Understanding the need to establish and maintain an emergency fund is paramount to securing financial stability. This article aims to provide insights into how to determine the size of your emergency fund based on your specific circumstance and factors such as income stability, essential expenses, and risk tolerance. We will also dig into supplementary considerations such as property ownership, unplanned expenses, and where to ideally locate your emergency fund so that you will be prepared for any financial surprises that life might throw your way.
One Size Does Not Fit All
Determining the size of your emergency fund is an individual (or family) specific exercise. Sure, there are “rules of thumb,” but it comes down to your particular situation. Consider starting with your budget or at least reviewing what monthly expenses you’d need to cover should you lose a source of income. Consider the differences between essential and discretionary expenses and the extent to which you’d need to cover both types of costs. Set realistic expectations about which expenses you could feasibly cut under pressing circumstances.
Next, consider how many months of expenses are appropriate to set aside. Factors to consider include the number of household incomes, the nature of your income (e.g., stability, predictability, etc.), and your personal risk tolerance when determining the month’s worth of living expenses you’d like to set aside. It would be best to consider upcoming life events such as marriage, children, spouse returning to work, or new sources of income such as social security, pension, or annuity that need to be factored into your emergency fund. Remember, guaranteed sources of income may decrease the required amount you need in an emergency fund.

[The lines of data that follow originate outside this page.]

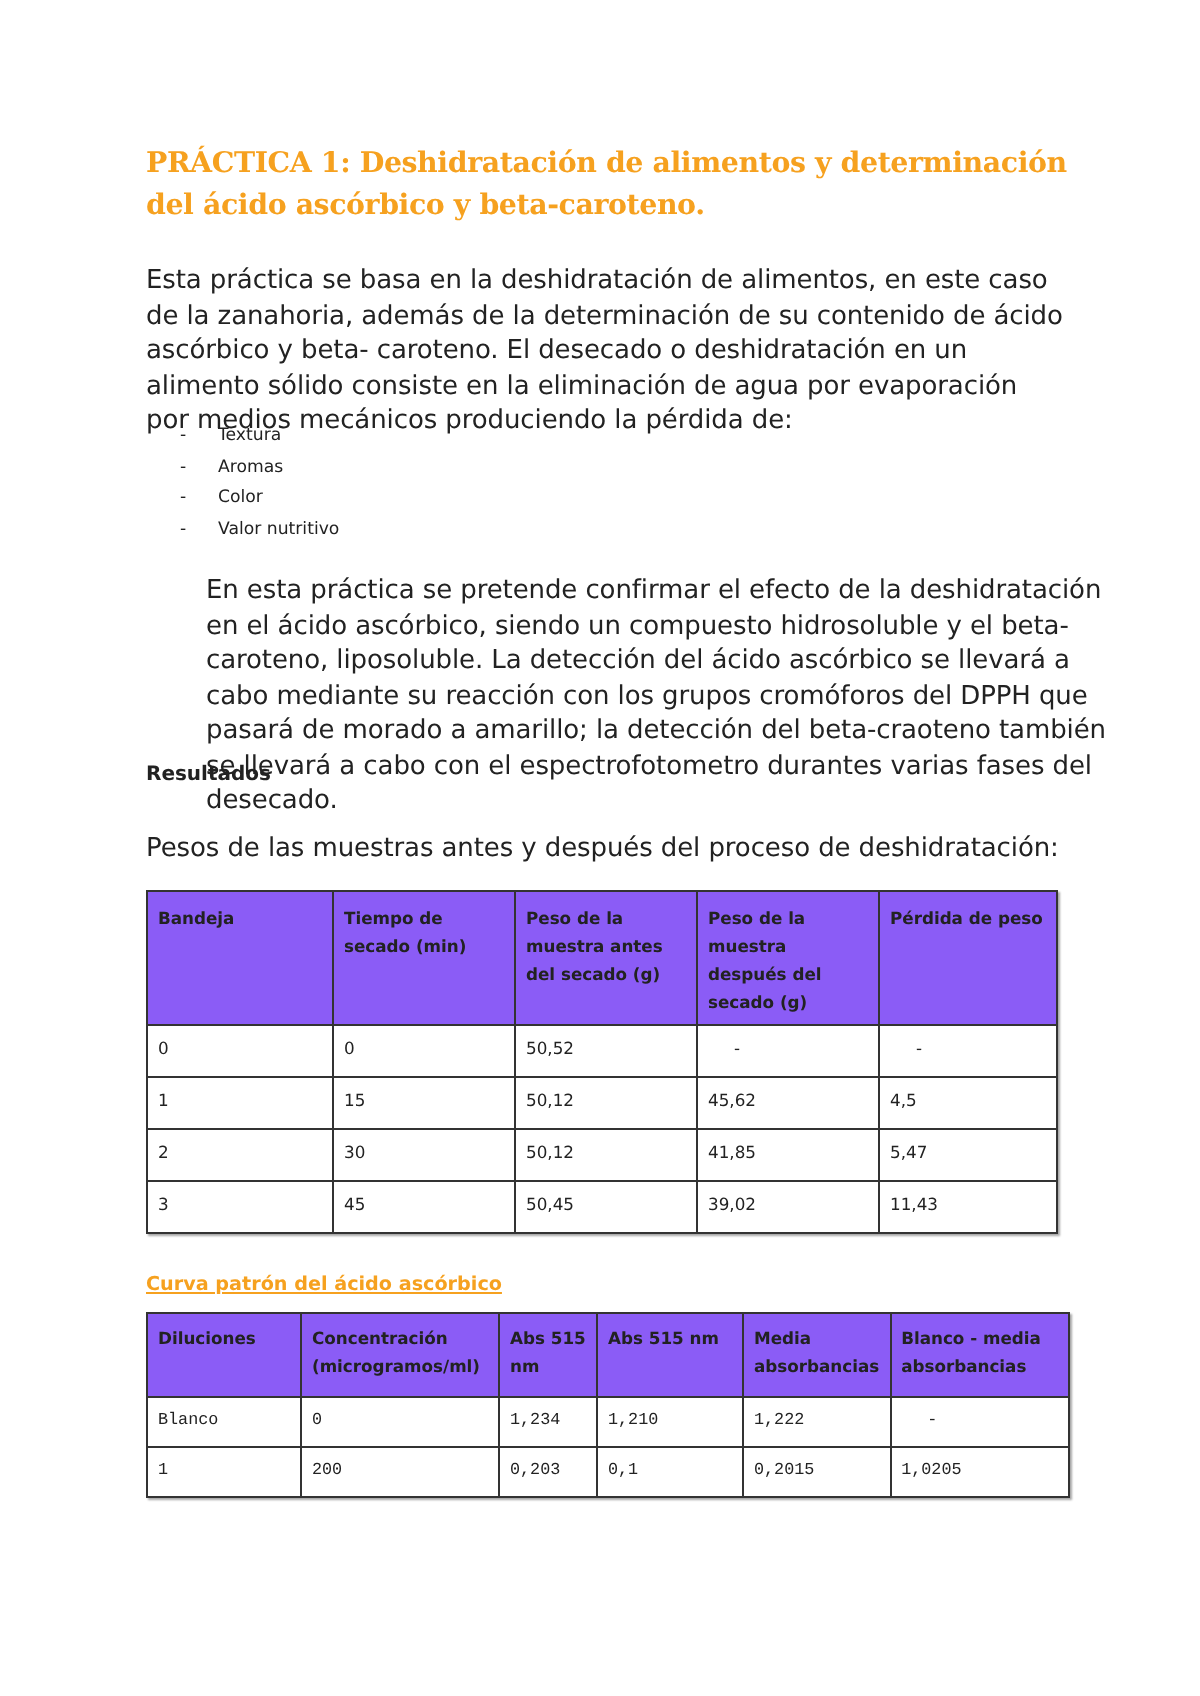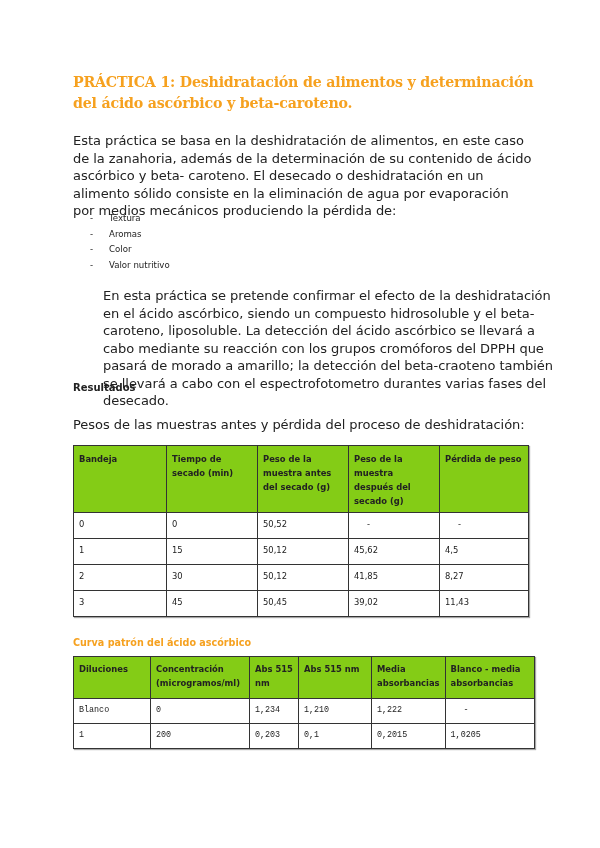"Pesos de las muestras antes" div.para { text: pérdida -> después }
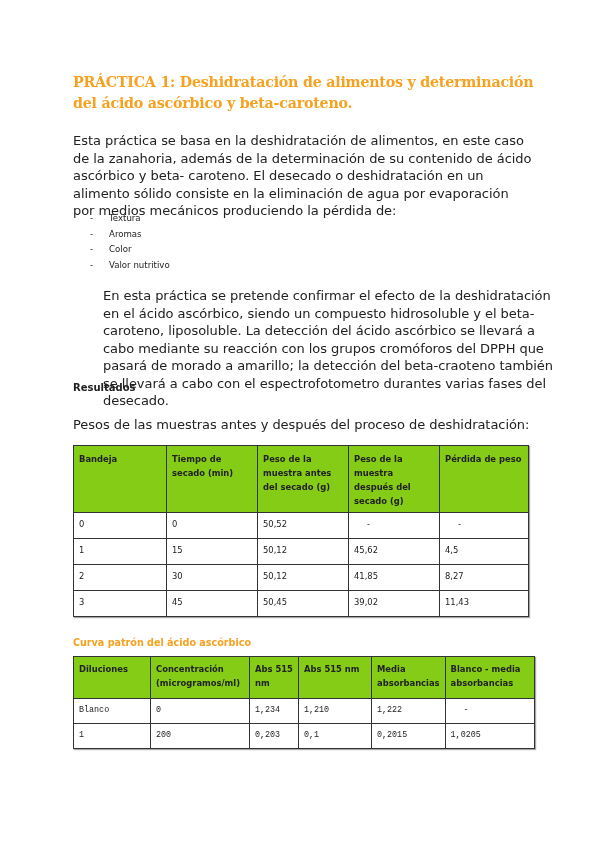"Bandeja" th { background: #84cc16 -> #8b5cf6 }
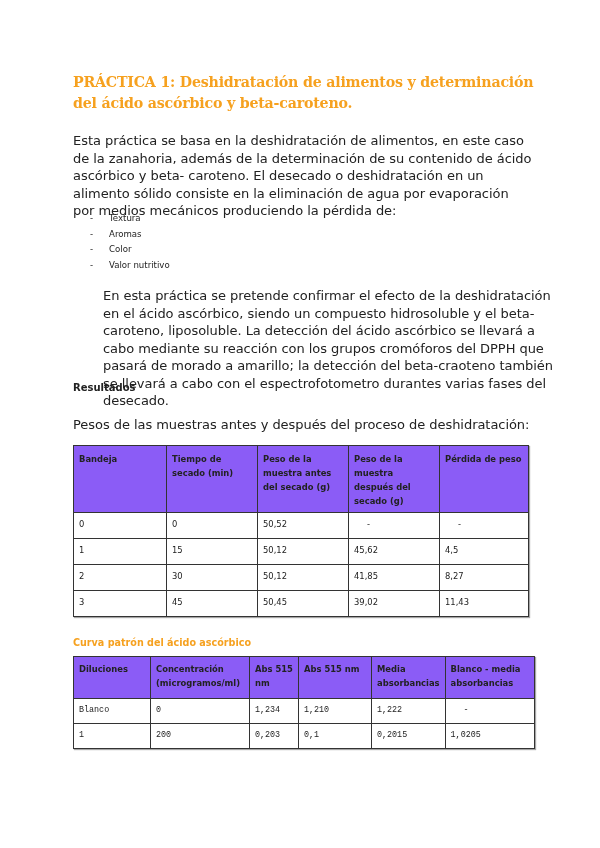"8,27" td { text: 8,27 -> 5,47 }
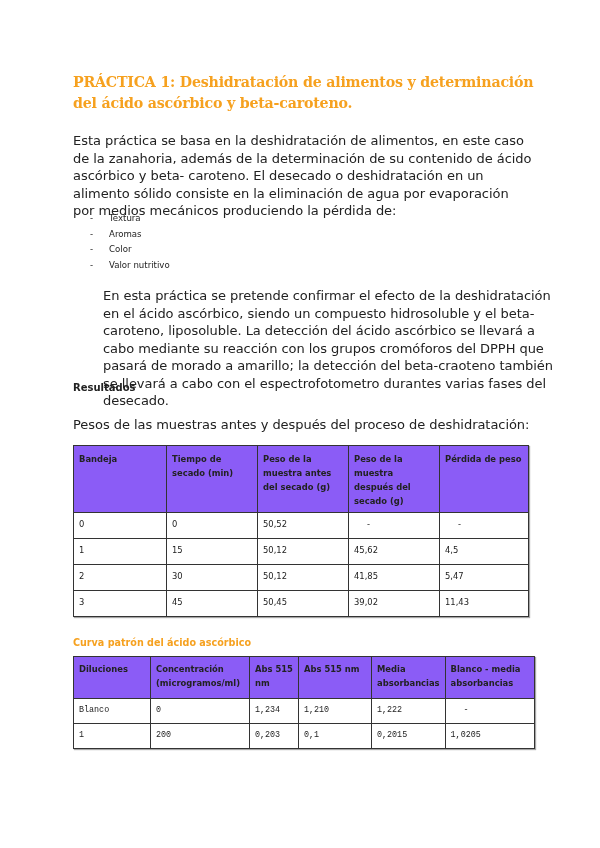"Curva patrón del ácido ascórbico" .sub { text-decoration: none -> underline }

If you own (or plan to own) rental property or are a business owner, there are other factors to consider. Additional rental-related expenses such as mortgage, taxes, repair, utilities, tenant vacancies, and rental income should be considered when calculating your emergency fund. It might also be wise to keep a separate rental property emergency fund. Similarly, if you are a business owner, consider business-related expenses, including payroll and business income.
Unexpected Expenses (are to be expected)
Everyone has unexpected expenses (car repairs, home repairs), either from accidents or breakage. Consider adding your insurance deductibles to your emergency fund in the case of accidents. Adding a buffer for potential home repairs or appliance replacement costs is also helpful, as your insurance generally does not cover them.
Along the same lines, if you are concerned about potential healthcare expenses, consider your health insurance deductible or out-of-pocket maximum and factor that into your target emergency fund. Another good thing to know is the elimination period (waiting period) of your disability insurance policy (short-term and long-term disability), as you’ll want to make sure your emergency fund is big enough to carry you to the point in which your insurance kicks in.
If you are concerned that it would be difficult to quickly replenish your emergency fund should you need to use it, you should consider any asset/debt flexibility (HELOC, reverse mortgage, 0% credit card balance transfers, 401(k) loans) that could be used as a backup emergency fund while you replenish your primary emergency fund.
Where do I put it?
Hint – not under your mattress. Before going there, knowing whether your emergency fund is underfunded probably makes sense. If this is the case, think about whether you could optimally reposition or sell certain assets/holdings to finish funding your emergency fund. Be mindful of how this may impact your investment and tax planning goals.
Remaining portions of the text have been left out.